В конце концов, завуч постановил следующее: меня отдать в художественный кружок или школу, а на обычных уроках строго-настрого запретить рисовать вольности, чтобы не смущать одноклассников и Агату Вилорьевну. Правда, я выхватил только слова «запретить» и «смущать». И оба они страшно меня огорчили, а строгий взгляд матери и странная тоска отца, после того как мы покинули кабинет с забавными часами, заставили принять решение бороться. «Ещё чего», – думал я по дороге домой, униженный этим непонятным взрослым разговором, – «вы все у меня ещё посмущаетесь. Для настоящего художника нет никаких запретов!» Эту фразу я, кажется, вычитал в какой-то книжке с верхней полки родительского стеллажа, а, может, сложил сам.
Вот тогда-то, в тот сентябрьский день, и начался мой бунт, соединивший в себе два ненавистных понятия: запреты и смущение. Так что я игнорировал всё разрешённое, но тянулся к запрещённому или запрещаемому и постоянно смущал окружающих. Поначалу довольно скромно. Стоит признать, что в том возрасте смелости мне недоставало. Но, один раз ощутив свою власть над ситуацией и над умом школьной толпы, я приободрился и азартно влился в новую, забавную игру.

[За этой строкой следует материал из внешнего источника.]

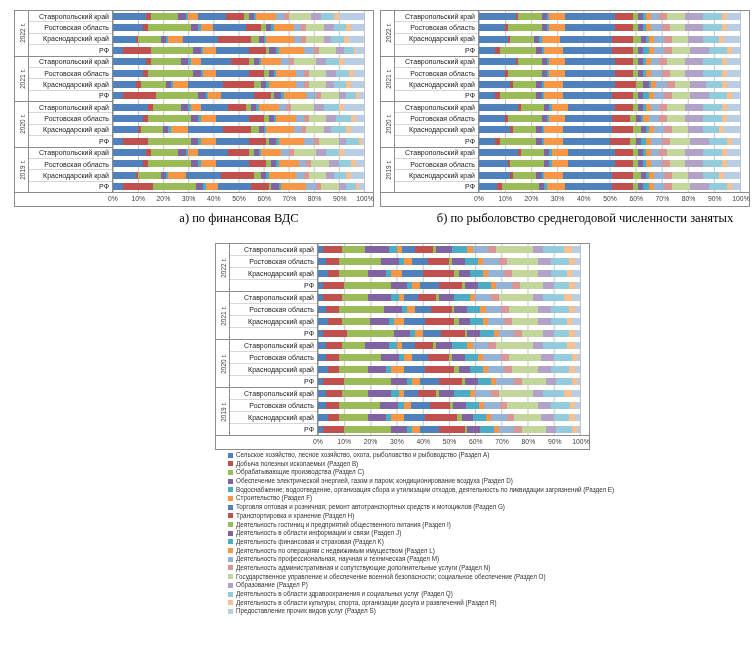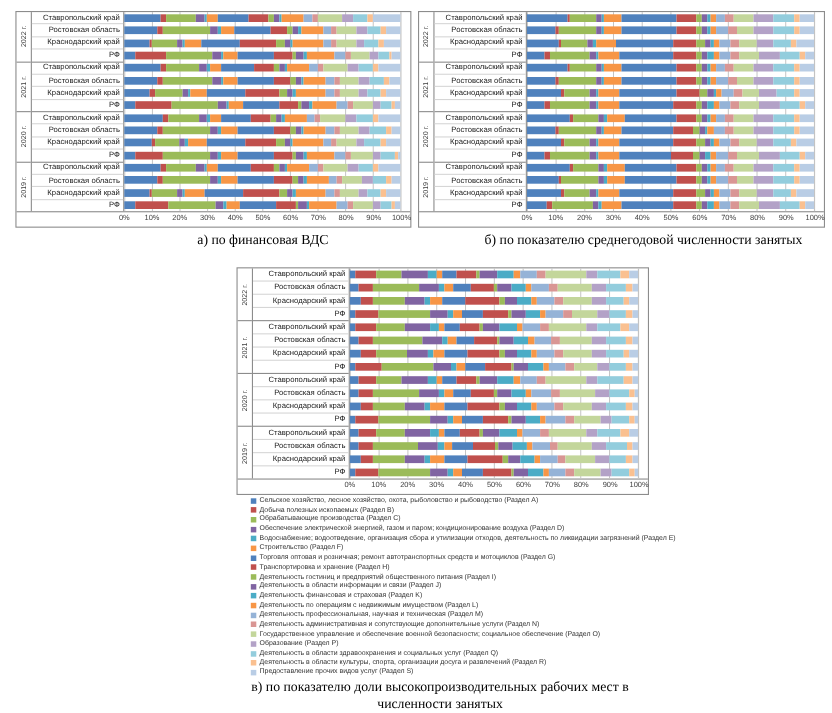--- a/index.html
+++ b/index.html
@@ -1329,22 +1329,21 @@
           <div class="axis-tick" style="left: 60%;">60%</div>
           <div class="axis-tick" style="left: 70%;">70%</div>
           <div class="axis-tick" style="left: 80%;">80%</div>
           <div class="axis-tick" style="left: 90%;">90%</div>
           <div class="axis-tick" style="left: 100%;">100%</div>
         </div>
       </div>
     </div>
 
   <div id="caption-a" class="caption">а) по финансовая ВДС</div>
-  <div id="caption-b" class="caption">б) по показателю среднегодовой численности занятых</div>
-  <div id="caption-c" class="caption">в) по показателю доли высокопроизводительных рабочих мест в численности занятых</div>
+  <div id="caption-b" class="caption">б) по рыболовство среднегодовой численности занятых</div>
 
   <div id="legend">
       <div class="legend-item">
         <div class="swatch" style="background: rgb(79, 129, 189);"></div>
         <div class="legend-label">Сельское хозяйство, лесное хозяйство, охота, рыболовство и рыбоводство (Раздел A)</div>
       </div>
       <div class="legend-item">
         <div class="swatch" style="background: rgb(192, 80, 77);"></div>
         <div class="legend-label">Добыча полезных ископаемых (Раздел B)</div>
       </div>

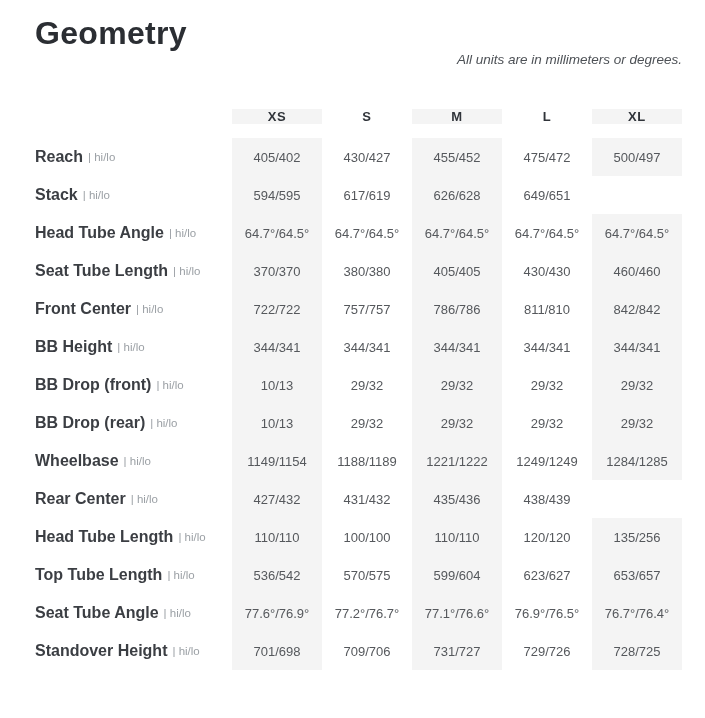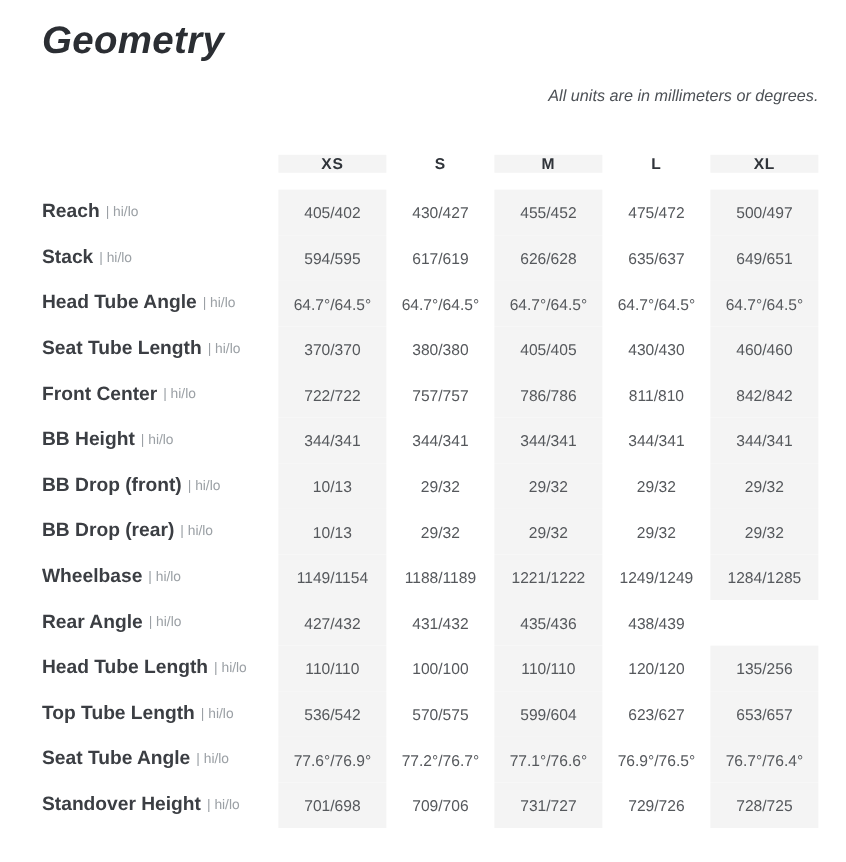--- a/index.html
+++ b/index.html
@@ -11,22 +11,21 @@
     overflow: hidden;
   }
   .page { padding: 14px 23px 0 35px; }
 
   .title {
     font-size: 32px;
     line-height: 38px;
     font-weight: 700;
     color: var(--title-color, #2b2e33);
     letter-spacing: 0.3px;
-    margin-bottom: 20px;
-    font-style: italic;
+    margin-bottom: 0;
   }
   .subtitle {
     font-style: italic;
     font-size: 13.5px;
     line-height: 16px;
     color: var(--subtitle-color, #4d5156);
     margin-bottom: 30px;
     text-align: right;
   }
 
@@ -95,21 +94,20 @@
   </div>
 
   <div class="row body-row">
     <div class="cell label-cell">
       <span class="metric">Stack</span>
       <span class="hilo">| hi/lo</span>
     </div>
     <div class="cell val">594/595</div>
     <div class="cell val">617/619</div>
     <div class="cell val">626/628</div>
-    <div class="cell val">635/637</div>
     <div class="cell val">649/651</div>
   </div>
 
   <div class="row body-row">
     <div class="cell label-cell">
       <span class="metric">Head Tube Angle</span>
       <span class="hilo">| hi/lo</span>
     </div>
     <div class="cell val">64.7°/64.5°</div>
     <div class="cell val">64.7°/64.5°</div>
@@ -185,21 +183,21 @@
     </div>
     <div class="cell val">1149/1154</div>
     <div class="cell val">1188/1189</div>
     <div class="cell val">1221/1222</div>
     <div class="cell val">1249/1249</div>
     <div class="cell val">1284/1285</div>
   </div>
 
   <div class="row body-row">
     <div class="cell label-cell">
-      <span class="metric">Rear Angle</span>
+      <span class="metric">Rear Center</span>
       <span class="hilo">| hi/lo</span>
     </div>
     <div class="cell val">427/432</div>
     <div class="cell val">431/432</div>
     <div class="cell val">435/436</div>
     <div class="cell val">438/439</div>
   </div>
 
   <div class="row body-row">
     <div class="cell label-cell">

Родители последовали совету скучного завуча и записали меня в художественный кружок, в котором я, кстати, так и не прижился. Педагог прямым текстом через два месяца объявила, что талантов у этого ребёнка нет никаких, кроме непоседливости, и попросила больше никогда не приходить и за кисти не браться. Я был рад. Всё равно на занятиях скучал, выслушивая то, что давно прочитал в книгах, и марал бумагу, прикидываясь пятилеткой. Семейный лагерь раскололся надвое, и дебаты о моём будущем не прекращались вплоть до Нового года, а потом сами собой сошли на нет.

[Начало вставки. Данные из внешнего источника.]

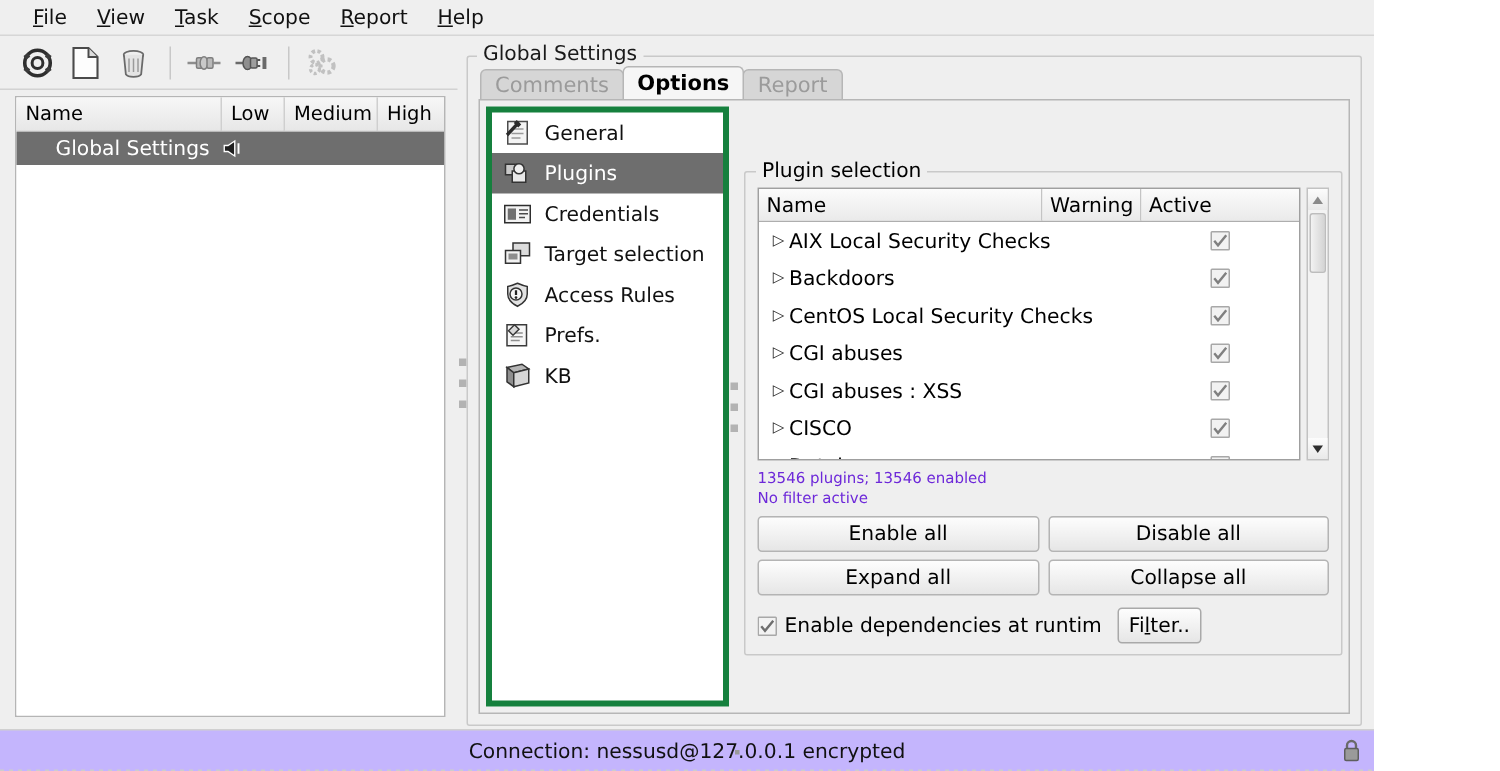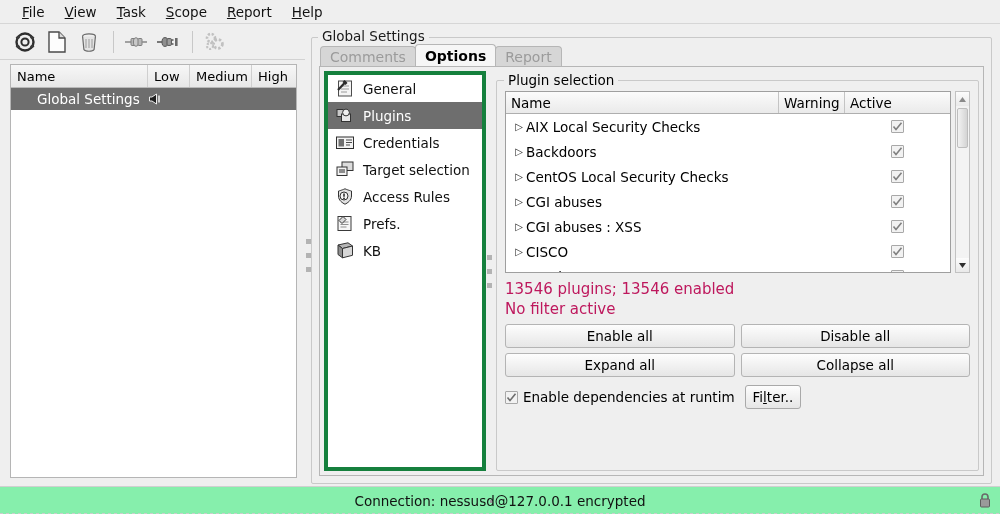--- a/index.html
+++ b/index.html
@@ -10,21 +10,21 @@
   body {
     width: 1000px;
     height: 514px;
     font-family: "DejaVu Sans", "Liberation Sans", sans-serif;
     font-size: 13px;
     color: #000000;
     overflow: hidden;
     position: relative;
   }
   #app {
-    width: 1000px;
+    width: 916px;
     height: 514px;
     position: relative;
     background: #efefef;
     display: flex;
     flex-direction: column;
   }
 
   
   .menubar {
     height: 24px;
@@ -264,20 +264,21 @@
     justify-content: center;
   }
 
   
   .plug-pane {
     flex: 1 1 auto;
     min-width: 0;
     display: flex;
     padding-left: 4px;
     box-sizing: border-box;
+    align-items: center;
   }
   .plug-box {
     flex: 1 1 auto;
     border: 1px solid #c9c9c9;
     border-radius: 2px;
     position: relative;
     margin-top: 9px;
     padding: 10px 8px 7px 8px;
     display: flex;
     flex-direction: column;
@@ -395,23 +396,23 @@
     position: absolute;
     top: 2px; left: 1px; right: 1px;
     height: 40px;
     background: linear-gradient(90deg,#f2f2f2,#d4d4d4);
     border: 1px solid #bdbdbd;
     border-radius: 2px;
     box-sizing: border-box;
   }
 
   .stat-line {
-    font-size: 15px;
+    font-size: 10px;
     margin-top: 7px;
-    color: #be185d;
+    color: #6d28d9;
     white-space: nowrap;
   }
   .stat-line.second { margin-top: 2px; }
 
   .btn-grid {
     margin-top: 6px;
     display: grid;
     grid-template-columns: 1fr 1fr;
     gap: 5px 6px;
   }
@@ -464,21 +465,21 @@
     margin-left: 4px;
     box-sizing: border-box;
   }
   .filter-btn .mn { text-decoration: underline; }
 
   
   .statusbar {
     height: 28px;
     flex: 0 0 28px;
     border-top: 1px solid #d0d0d0;
-    background: #86efac;
+    background: #c4b5fd;
     display: flex;
     align-items: center;
     position: relative;
     box-sizing: border-box;
   }
   .status-text {
     position: absolute;
     left: 0; right: 0;
     text-align: center;
     font-size: 13.5px;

Зато моё рвение к творчеству только возросло. До летних каникул в стенах школы появились следующие рисунки: голая геометрическая женщина в мужском туалете на втором этаже; растерзанная лань, составленная из трагично-алых кругов на парте в кабинете биологии; чёрно-белая абстракция, символизирующая тотальную ненависть к школьной столовой, оттого и изображённая на её задней двери; и финальный аккорд разноцветных аляпистых пятен, призванный внести радость от скорого конца учебного года на недавно выбеленной стене школьного торца, выходящего на оживлённую улицу.
Мама кричала чуть ли не до припадков каждый раз, когда раздавался звонок от классного руководителя или администрации. Отец сурово качал головой и угрожающе сжимал кулаки. Приезжали обе бабушки по очереди, чтобы провожать меня от дома до школы и обратно, а потом сторожить под дверью комнаты. А рисунки всё равно появлялись. Я ехидно улыбался на уроках рисования, подмигивая одноклассникам, с нетерпением ждавших новую выходку, – я стал местной звездой. Только вот моя тайная любовь, моя муза – Агата Вилорьевна – становилась строже и уже не проявляла ко мне столь желанного внимания.

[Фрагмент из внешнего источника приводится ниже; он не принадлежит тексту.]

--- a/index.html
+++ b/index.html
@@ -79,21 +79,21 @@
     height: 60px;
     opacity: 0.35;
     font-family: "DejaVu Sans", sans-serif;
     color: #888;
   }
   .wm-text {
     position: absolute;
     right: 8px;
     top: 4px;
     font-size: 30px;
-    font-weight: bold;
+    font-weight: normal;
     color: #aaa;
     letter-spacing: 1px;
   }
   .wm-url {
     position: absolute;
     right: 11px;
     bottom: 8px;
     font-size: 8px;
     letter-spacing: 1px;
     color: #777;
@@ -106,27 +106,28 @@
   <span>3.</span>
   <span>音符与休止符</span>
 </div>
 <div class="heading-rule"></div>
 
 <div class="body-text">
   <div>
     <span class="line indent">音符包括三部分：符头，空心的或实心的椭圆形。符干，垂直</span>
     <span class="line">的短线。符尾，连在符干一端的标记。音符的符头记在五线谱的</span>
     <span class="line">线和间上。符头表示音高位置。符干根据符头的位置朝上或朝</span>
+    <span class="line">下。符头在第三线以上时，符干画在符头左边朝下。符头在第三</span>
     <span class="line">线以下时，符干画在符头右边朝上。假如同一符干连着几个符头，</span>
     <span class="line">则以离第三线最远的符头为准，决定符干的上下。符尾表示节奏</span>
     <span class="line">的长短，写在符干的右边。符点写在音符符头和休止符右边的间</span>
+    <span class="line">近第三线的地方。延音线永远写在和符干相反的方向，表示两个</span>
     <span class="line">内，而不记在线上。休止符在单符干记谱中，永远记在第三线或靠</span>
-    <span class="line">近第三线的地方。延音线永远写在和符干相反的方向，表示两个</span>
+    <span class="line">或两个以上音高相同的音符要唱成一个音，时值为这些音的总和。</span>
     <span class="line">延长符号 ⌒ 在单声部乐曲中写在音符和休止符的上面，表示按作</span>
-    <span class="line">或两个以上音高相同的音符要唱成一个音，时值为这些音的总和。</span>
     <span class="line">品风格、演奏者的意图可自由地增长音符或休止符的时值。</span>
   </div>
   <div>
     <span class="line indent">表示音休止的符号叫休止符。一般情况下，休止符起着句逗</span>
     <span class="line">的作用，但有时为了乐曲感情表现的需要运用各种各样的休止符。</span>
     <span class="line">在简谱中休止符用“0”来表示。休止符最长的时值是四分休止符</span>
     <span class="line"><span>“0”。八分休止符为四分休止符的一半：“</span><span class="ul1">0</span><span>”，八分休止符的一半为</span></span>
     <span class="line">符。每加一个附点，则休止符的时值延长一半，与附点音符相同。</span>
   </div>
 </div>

Любовь свою к ней я забросил после шестого класса, когда уроки рисования сменились уроками труда. Интересы мужской моей части тоже переменились: теперь я с любопытством поглядывал на ровесниц, рисовал их так, как видел, за что регулярно получал обидные обзывательства и даже пощёчины. Но меня они скорее веселили, чем заставляли злиться. Я знал, что девчонки эти глуповаты и ничего не понимают в настоящем искусстве. Себя-то я считал чуть ли не экспертом: после уроков ходил в читальный зал ближайшей библиотеки, усаживался в дальнем углу и штудировал книги с художественными альбомами, делал наброски и доводил до ума дома всё за тем же столом у окна.